Webpage 3 is a playbook from the Manhattan Institute with principles on national security and human dignity. Some parts might apply, especially regarding security and ethical use. Maybe, but that’s pretty weak. Why are we looking at the Manhattan Institute vs. hundreds of other sources? What process brought you to this source?
The final output isn’t bad. It represents a solid overview of many of the policy discussions I’ve reviewed from R1 universities, but the point is DeepSeek wasn’t anything like human reasoning that created the output. DeepSeek didn’t “think for 7 seconds,” and didn’t ponder the sources and how they relate to the broader context of people and events and all those messy human values we carry around. It used a deterministic process that locked itself into a scan of a certain number of sources, the number of which was random. The process it shares with us is limited to what it was programmed to share based on a human development team's idea of how much they believed an audience needed to know before trusting a response.
The DeepSeek example shows how reasoning traces create a convincing illusion of machine intelligence. While the system produces seemingly logical steps and admits to some errors, it easily misses others. DeepSeek follows a predetermined pattern—scan sources, extract information, and generate a summary. That’s it. Unlike human reasoning, which can recognize when an approach isn't working and change course, these systems move forward with an entirely synthetic process without understanding any of the meaning behind its decisions.
Let’s Move Past Illusions
The illusion of AI reasoning is our Mechanical Turk moment with these powerful machine systems. But reasoning traces that mimic intelligence aren’t just a harmless interface choice—they are a deliberate design strategy that shapes how we talk about and interact with these systems.
The Mechanical Turk's ability to play chess was a hoax, but we didn't confuse computer logic with human intelligence when it began to play chess, so let’s slow down and see the forest for the trees.
We’d be wise to develop a careful vocabulary for discussing generative AI—one that acknowledges both its capabilities and limitations without relying on human analogies. Instead of reasoning traces, frame it as prediction pathways. Rather than hallucinations, call them errors. This isn't just semantic nitpicking; it's about building a framework that lets us see these tools for what they truly are.
The Mechanical Turk's illusion eventually ended, but not before shaping decades of public discourse about mechanical intelligence. I fear we may be at a similar crossroads in our evolving generative era.
Open Disclosure of AI: I used DeepSeek to generate the linked example. I also used Anthropic’s Claude to help explore connections between the Mechanical Turk and LLMs.
Thanks for a thought provoking article. The way we anthropomorphize AI (and tech in general) has some serious implications.

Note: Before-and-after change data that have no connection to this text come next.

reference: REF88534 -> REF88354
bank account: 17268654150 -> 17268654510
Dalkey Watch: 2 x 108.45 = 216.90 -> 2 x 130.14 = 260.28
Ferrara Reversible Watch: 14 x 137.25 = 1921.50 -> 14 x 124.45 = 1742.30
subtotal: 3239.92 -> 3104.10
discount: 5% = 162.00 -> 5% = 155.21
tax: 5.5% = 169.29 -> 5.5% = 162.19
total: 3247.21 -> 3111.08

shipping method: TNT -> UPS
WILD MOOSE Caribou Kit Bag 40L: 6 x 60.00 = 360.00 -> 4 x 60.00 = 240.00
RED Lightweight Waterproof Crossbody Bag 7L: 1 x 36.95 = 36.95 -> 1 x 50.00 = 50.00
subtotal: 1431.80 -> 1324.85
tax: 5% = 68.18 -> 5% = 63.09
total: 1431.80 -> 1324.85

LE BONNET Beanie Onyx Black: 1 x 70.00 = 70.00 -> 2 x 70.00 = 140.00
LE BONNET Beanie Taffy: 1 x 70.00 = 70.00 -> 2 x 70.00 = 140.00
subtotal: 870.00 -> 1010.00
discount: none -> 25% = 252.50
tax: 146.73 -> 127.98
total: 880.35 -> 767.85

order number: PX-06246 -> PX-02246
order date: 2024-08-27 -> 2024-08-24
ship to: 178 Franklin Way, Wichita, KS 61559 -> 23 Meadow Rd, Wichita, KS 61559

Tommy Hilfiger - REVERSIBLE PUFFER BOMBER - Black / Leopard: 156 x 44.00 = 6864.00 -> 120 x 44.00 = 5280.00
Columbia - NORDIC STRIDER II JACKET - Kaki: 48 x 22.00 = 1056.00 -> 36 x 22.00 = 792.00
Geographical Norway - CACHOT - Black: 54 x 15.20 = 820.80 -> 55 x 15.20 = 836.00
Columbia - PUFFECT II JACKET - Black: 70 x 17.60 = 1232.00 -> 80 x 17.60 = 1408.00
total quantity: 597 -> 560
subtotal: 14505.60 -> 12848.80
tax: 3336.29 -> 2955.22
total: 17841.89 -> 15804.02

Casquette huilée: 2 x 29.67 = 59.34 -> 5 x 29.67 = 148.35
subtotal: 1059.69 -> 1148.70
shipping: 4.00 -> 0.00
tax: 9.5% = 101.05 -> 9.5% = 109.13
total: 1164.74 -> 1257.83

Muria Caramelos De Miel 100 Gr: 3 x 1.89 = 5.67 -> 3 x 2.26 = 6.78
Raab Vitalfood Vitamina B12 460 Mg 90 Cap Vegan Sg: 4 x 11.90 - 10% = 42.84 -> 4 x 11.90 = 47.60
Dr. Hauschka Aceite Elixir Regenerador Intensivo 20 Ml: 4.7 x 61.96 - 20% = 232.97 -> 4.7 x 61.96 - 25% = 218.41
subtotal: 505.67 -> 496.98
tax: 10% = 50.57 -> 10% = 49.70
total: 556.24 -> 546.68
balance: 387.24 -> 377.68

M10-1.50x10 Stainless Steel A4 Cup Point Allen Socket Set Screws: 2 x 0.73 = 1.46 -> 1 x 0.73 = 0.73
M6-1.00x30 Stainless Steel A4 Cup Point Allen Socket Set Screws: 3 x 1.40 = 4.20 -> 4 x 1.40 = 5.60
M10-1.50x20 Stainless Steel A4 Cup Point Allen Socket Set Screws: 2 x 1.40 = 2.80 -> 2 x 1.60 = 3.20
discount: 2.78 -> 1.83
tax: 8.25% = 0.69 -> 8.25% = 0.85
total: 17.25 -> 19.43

I still struggle with my own mental models about AI and I suspect I'm not alone.
Great piece, Marc. It affirms my sense that we need analogies and metaphors different from those of the human mind. The initial enthusiastic response to the new models always imagines the gap between what the machine can do (quite impressive in this case!) and what a human would do as slight. It feels close if you imagine the machine is thinking. How hard can it be to have the model's outputs agree with reality or truth?
The answer is that it is quite hard. The model does not think in a way that fits the analogy of the human mind's processes. It does not have an understanding of reality or truth outside the vectors it uses to manipulate language. Layering on post-training to get it to answer questions more reliably is not going to fix its fundamental nature, which is grounded in probabilistic mathematics applied to language, not a human understanding of reality.